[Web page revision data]
=== Section Start ===
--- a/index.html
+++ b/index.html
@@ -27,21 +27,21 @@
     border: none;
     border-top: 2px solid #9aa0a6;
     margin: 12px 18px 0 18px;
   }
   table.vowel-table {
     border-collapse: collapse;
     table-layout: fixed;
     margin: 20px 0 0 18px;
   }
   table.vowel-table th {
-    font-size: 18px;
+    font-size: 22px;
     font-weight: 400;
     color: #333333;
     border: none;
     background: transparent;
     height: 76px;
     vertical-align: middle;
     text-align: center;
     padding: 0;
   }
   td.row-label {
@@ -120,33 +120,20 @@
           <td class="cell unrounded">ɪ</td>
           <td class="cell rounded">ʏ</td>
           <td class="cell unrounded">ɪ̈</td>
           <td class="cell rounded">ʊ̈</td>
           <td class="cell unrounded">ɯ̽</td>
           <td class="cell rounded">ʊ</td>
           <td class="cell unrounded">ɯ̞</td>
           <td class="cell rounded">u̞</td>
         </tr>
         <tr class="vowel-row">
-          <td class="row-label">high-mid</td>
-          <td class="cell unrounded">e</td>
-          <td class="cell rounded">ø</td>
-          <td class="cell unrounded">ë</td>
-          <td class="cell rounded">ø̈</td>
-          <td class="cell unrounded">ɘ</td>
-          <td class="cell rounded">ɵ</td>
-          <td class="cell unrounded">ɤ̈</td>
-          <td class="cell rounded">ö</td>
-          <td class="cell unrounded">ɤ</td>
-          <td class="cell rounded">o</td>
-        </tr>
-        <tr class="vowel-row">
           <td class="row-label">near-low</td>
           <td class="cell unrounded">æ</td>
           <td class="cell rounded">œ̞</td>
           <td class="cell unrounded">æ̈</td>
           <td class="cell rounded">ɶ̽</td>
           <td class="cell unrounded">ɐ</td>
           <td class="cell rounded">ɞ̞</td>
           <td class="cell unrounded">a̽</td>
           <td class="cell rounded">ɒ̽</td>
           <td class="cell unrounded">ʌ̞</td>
=== Section End ===
◆ **Aim of the task**
Copy each line of the data that contains the word "border", leaving the other lines out.

◆ **Reply to the exercise**
     border: none;
     border-top: 2px solid #9aa0a6;
     border-collapse: collapse;
     border: none;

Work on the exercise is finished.